Transistors, the switching elements in present-day computers, are made of semiconducting materials. The problem is that a small but still significant amount of energy is dissipated when a transistor switches. Additional energy is required to transmit signals through the tiny wires that connect transistors and other circuit elements. The faster the transistors switch, the greater the power loss. Processor chips recently hit cooling limits, causing computer engineers to stop increasing the operating frequency as had been planned. The number of processors working in parallel has been increased in attempt to make up the shortfall, but this approach makes programs harder to develop and often results in poor processor utilization.

Energy cost is now a significant and growing portion of life-cycle cost for large computing systems such as server farms, data centers and supercomputers. Drivers for the increase include increased internet traffic, movement to cloud computing supported by large computers, and the increasing demands for capability computing in the scientific, technical and financial areas. How big is the problem? As an example, Facebook’s data center in Prineville, Oregon used in 2013 the electrical energy required by about 20,000 U.S. homes. Building such large data centers and supercomputers is already challenging and yet the demand for data and computing continues to grow.

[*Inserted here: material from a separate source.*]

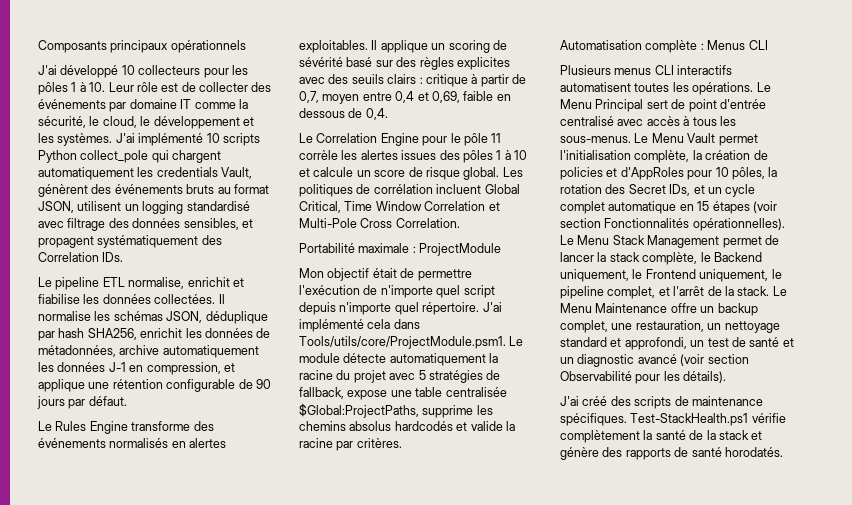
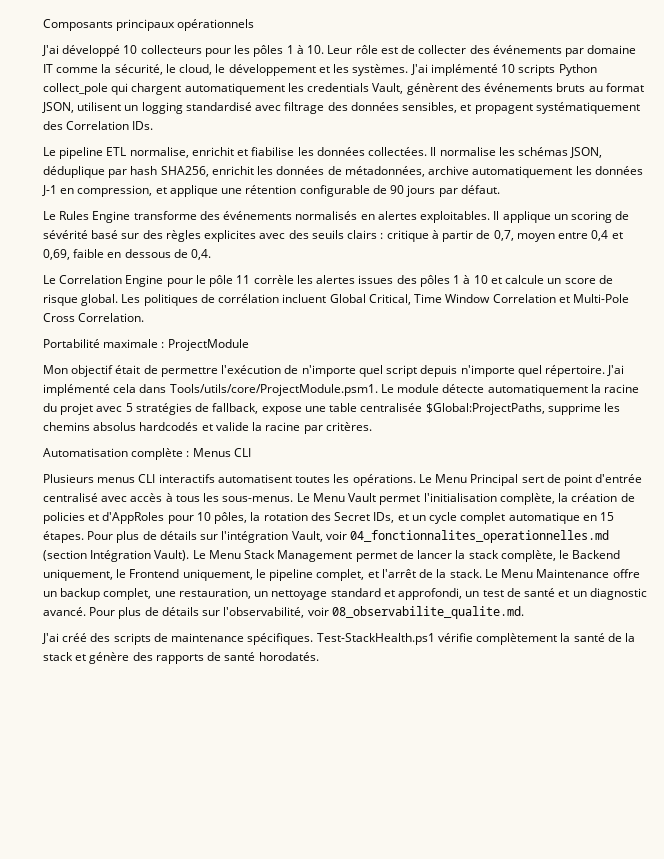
- Le Menu Vault permet l'initialisation complète, la création de policies et d'AppRoles pour 10 pôles, la rotation des Secret IDs, et un cycle complet automatique en 15 étapes (voir section Fonctionnalités opérationnelles).
+ Le Menu Vault permet l'initialisation complète, la création de policies et d'AppRoles pour 10 pôles, la rotation des Secret IDs, et un cycle complet automatique en 15 étapes. Pour plus de détails sur l'intégration Vault, voir 04_fonctionnalites_operationnelles.md (section Intégration Vault).
- Le Menu Maintenance offre un backup complet, une restauration, un nettoyage standard et approfondi, un test de santé et un diagnostic avancé (voir section Observabilité pour les détails).
+ Le Menu Maintenance offre un backup complet, une restauration, un nettoyage standard et approfondi, un test de santé et un diagnostic avancé. Pour plus de détails sur l'observabilité, voir 08_observabilite_qualite.md.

Superconducting computing offers a solution, but requires development.

The Josephson Junction is a type of switch unique to superconductors. A weak link between two superconductors allows a small current to pass with no voltage drop or energy dissipation. Increasing the current above the critical current causes the junction to switch and output a single flux quantum (SFQ). The switching speed is on the order of a picosecond, much faster than semiconductor transistors. The switching energy is also thousands of times smaller. Clock speeds of hundreds of gigahertz have been demonstrated in superconducting logic circuits. New types of SFQ logic circuits have greatly decreased the energy required per computation.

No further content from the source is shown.